Over the past decade, legal scholars have started to look to social psychology to better understand the effectiveness of instruments such as jury instructions for reducing prejudice within the justice system. Shari Seidman Diamond, a professor of law and social psychology, describes the “uncertain effect” of informational interventions intended to address implicit bias among jurors. Similarly, Jennifer Elek and Paula Hannaford-Agor report that specialized jury instructions that rely on an “extrinsic motivation to be non-prejudiced (ie., mandates and other authoritarian language typical of jury instructions) may provoke hostility and resistance, failing to reduce and perhaps even exacerbating expressions of prejudice.”
Because of these limitations, they have suggested, along with other scholars, the use of implicit bias tests for screening potential jurors, and the use of jury instructions that clearly explain “the subtle cognitive phenomenon of implicit bias… in a manner that promotes self-awareness” and provides jurors with internal motivation to confront racial prejudice.
This is all to say that initiatives intended to reduce racial bias and prejudice against Indigenous peoples in the Canadian justice system have to go beyond normative ideals of “reconciliation” and consider what is both practical and real. This is not to say that specialized jury instructions might not be effective at reducing prejudice among some jurors; but courts should be cautious in relying on assumptions about the ideal juror when crafting new tools for them to use. Racial prejudice is not a thing that can be rooted out, leaving intact an ideal juror. Acknowledging this, as the majority’s reasons demonstrate, may be difficult.
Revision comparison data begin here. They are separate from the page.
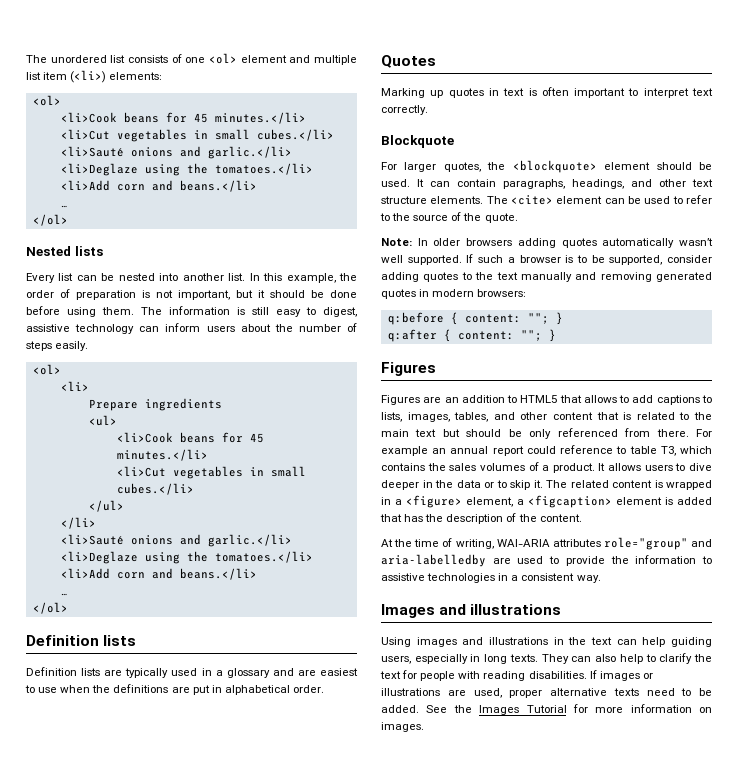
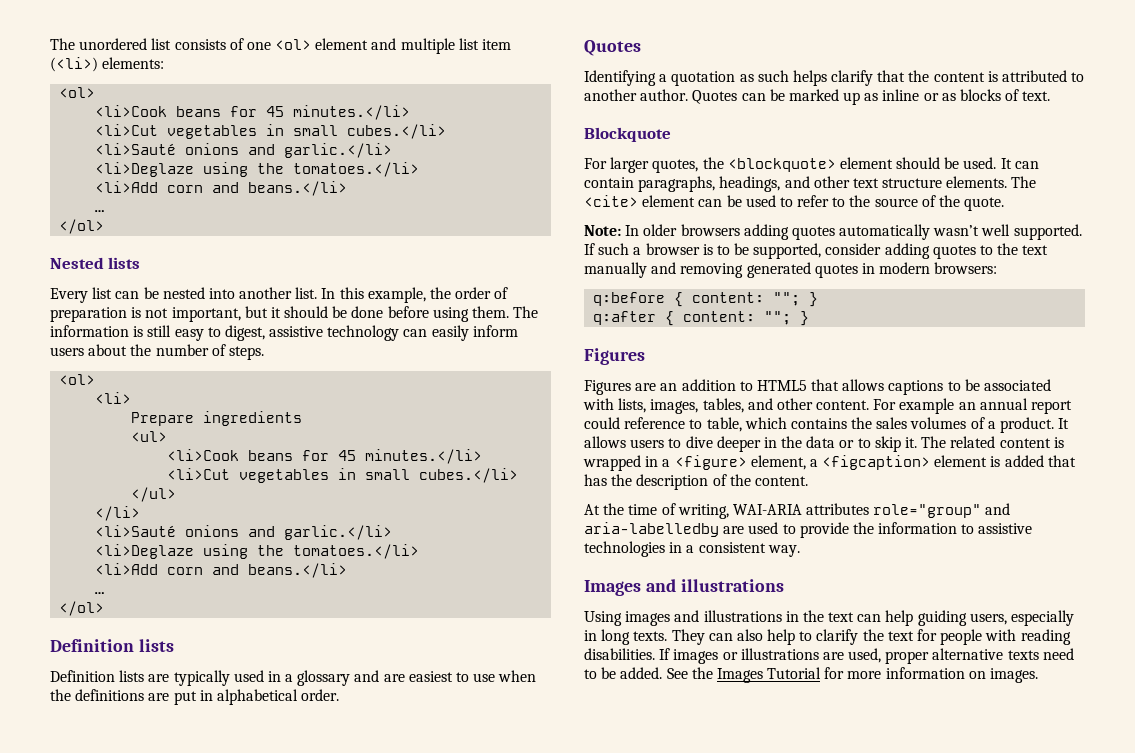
- The information is still easy to digest, assistive technology can inform users about the number of steps easily.
+ The information is still easy to digest, assistive technology can easily inform users about the number of steps.
- Marking up quotes in text is often important to interpret text correctly.
+ Identifying a quotation as such helps clarify that the content is attributed to another author. Quotes can be marked up as inline or as blocks of text.
- Figures are an addition to HTML5 that allows to add captions to lists, images, tables, and other content that is related to the main text but should be only referenced from there.
+ Figures are an addition to HTML5 that allows captions to be associated with lists, images, tables, and other content.
- For example an annual report could reference to table T3, which contains the sales volumes of a product.
+ For example an annual report could reference to table, which contains the sales volumes of a product.

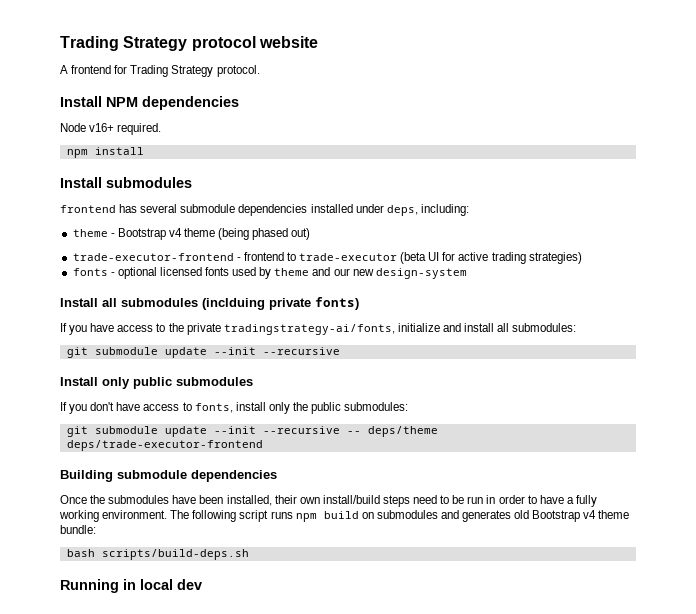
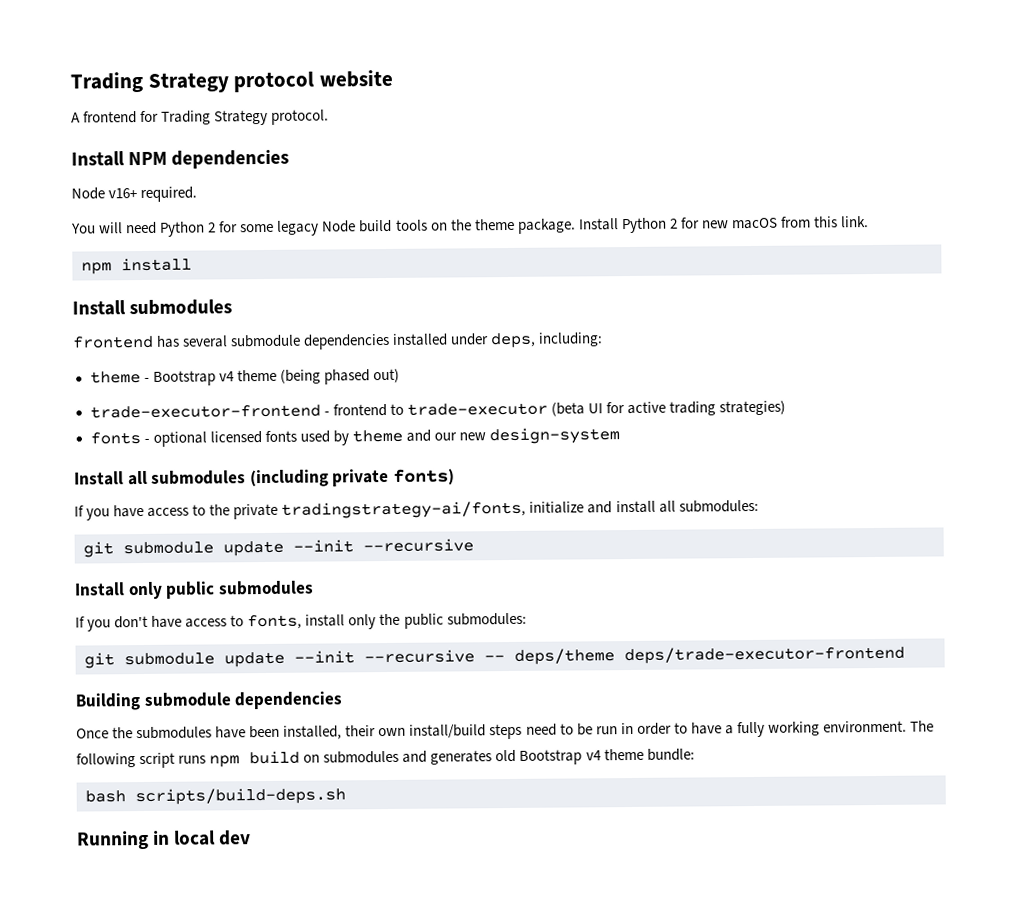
+ You will need Python 2 for some legacy Node build tools on the theme package. Install Python 2 for new macOS from this link.
- Install all submodules (inclduing private fonts)
+ Install all submodules (including private fonts)

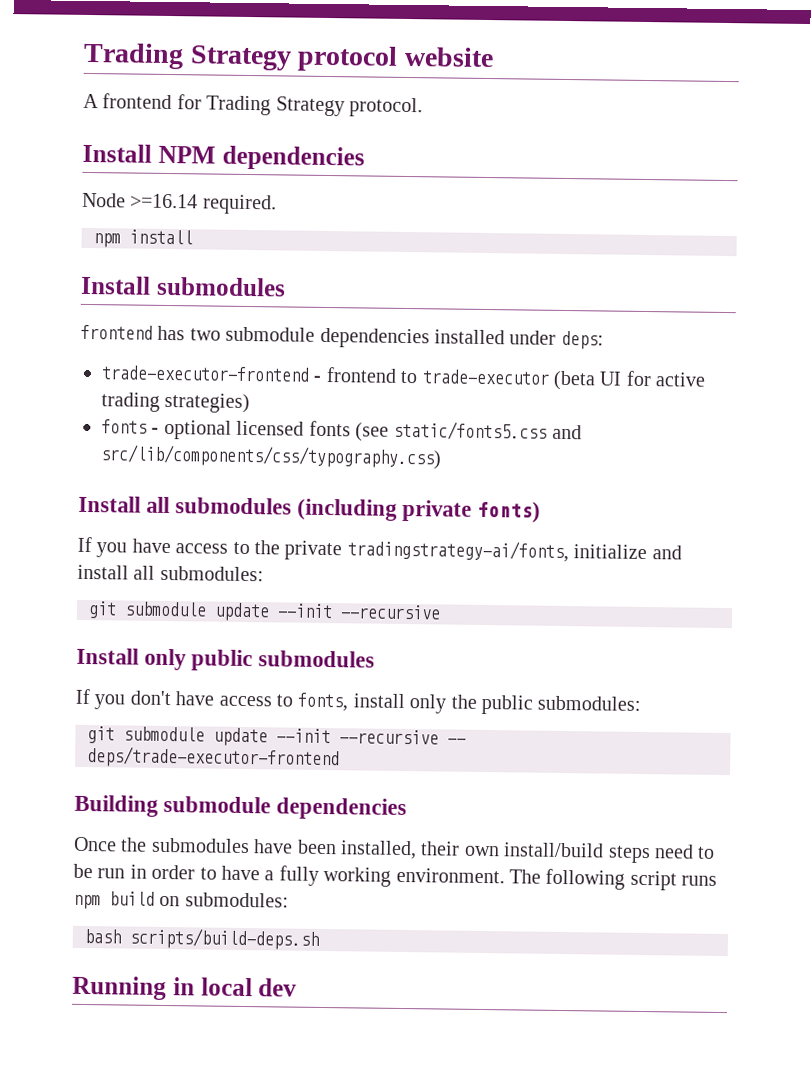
- Node v16+ required.
+ Node >=16.14 required.
- You will need Python 2 for some legacy Node build tools on the theme package. Install Python 2 for new macOS from this link.
- frontend has several submodule dependencies installed under deps, including:
- theme - Bootstrap v4 theme (being phased out)
+ frontend has two submodule dependencies installed under deps:
- fonts - optional licensed fonts used by theme and our new design-system
+ fonts - optional licensed fonts (see static/fonts5.css and src/lib/components/css/typography.css)
- git submodule update --init --recursive -- deps/theme deps/trade-executor-frontend
+ git submodule update --init --recursive -- deps/trade-executor-frontend
- The following script runs npm build on submodules and generates old Bootstrap v4 theme bundle:
+ The following script runs npm build on submodules:

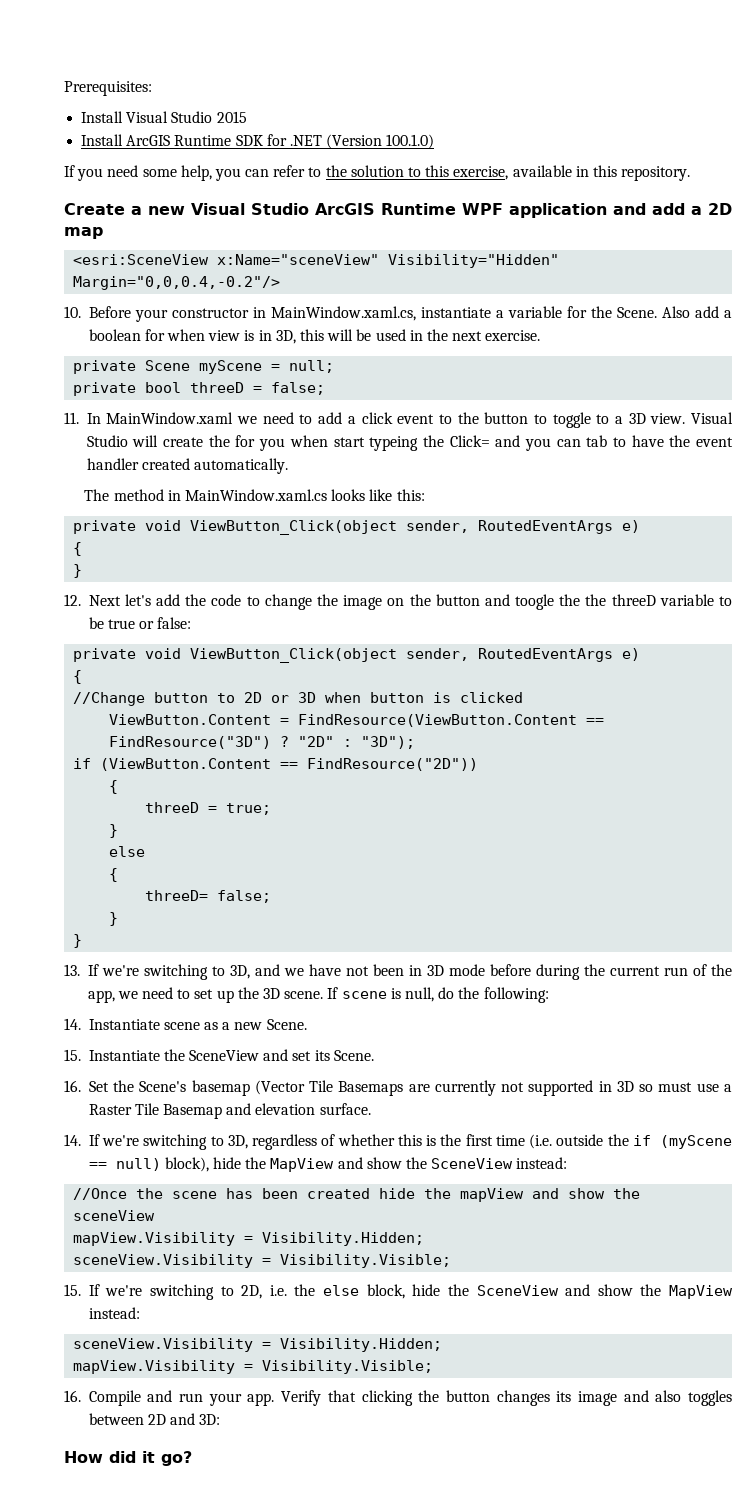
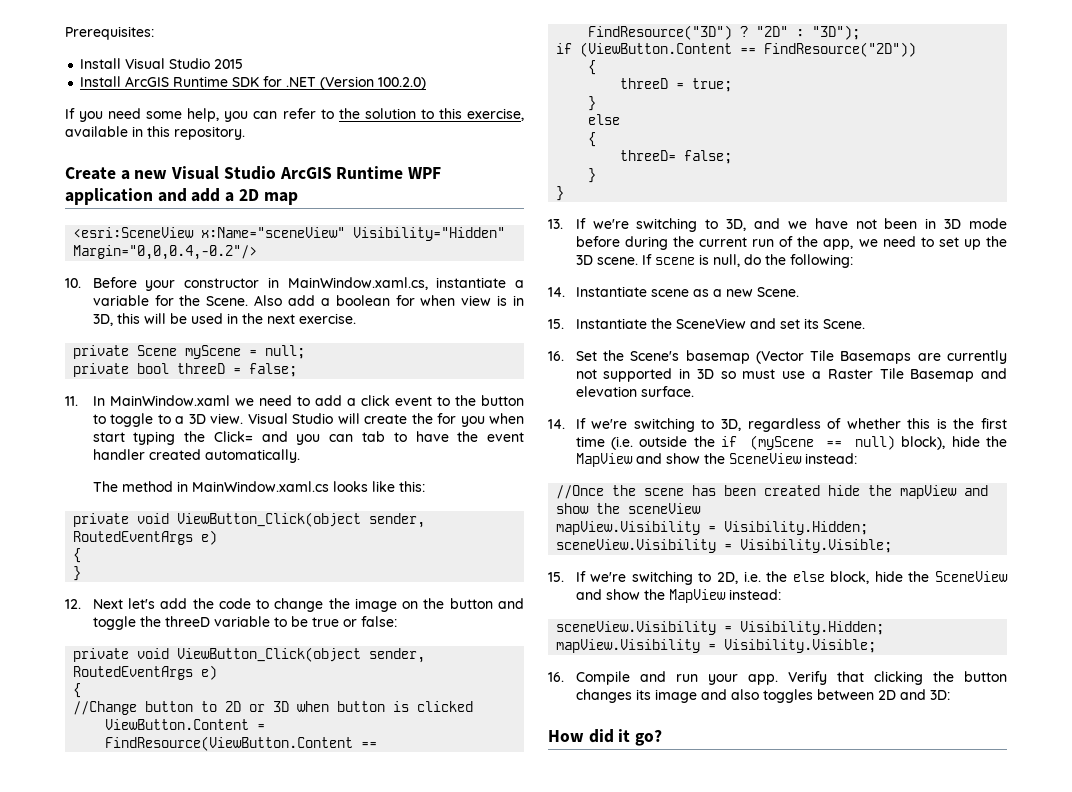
- Install ArcGIS Runtime SDK for .NET (Version 100.1.0)
+ Install ArcGIS Runtime SDK for .NET (Version 100.2.0)
- Visual Studio will create the for you when start typeing the Click= and you can tab to have the event handler created automatically.
+ Visual Studio will create the for you when start typing the Click= and you can tab to have the event handler created automatically.
- 12. Next let's add the code to change the image on the button and toogle the the threeD variable to be true or false:
+ 12. Next let's add the code to change the image on the button and toggle the threeD variable to be true or false:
Barton’s lesson must be carried forward. Implementing the TRC’s Calls requires critically interrogating the way that things are done. It may mean looking to other disciplines, such as social psychology, to understand the effectiveness of cultural competency training and other approaches. It means that lawyers familiarize themselves with literature in other disciplines, which can shed insight on what works and what doesn’t in the justice system. It also requires deep introspection on the part of all participants on the meaning of the rule of law and the administration of justice, and the effects of racial prejudice on the marginalization and exclusion of Indigenous peoples in Canada’s justice system.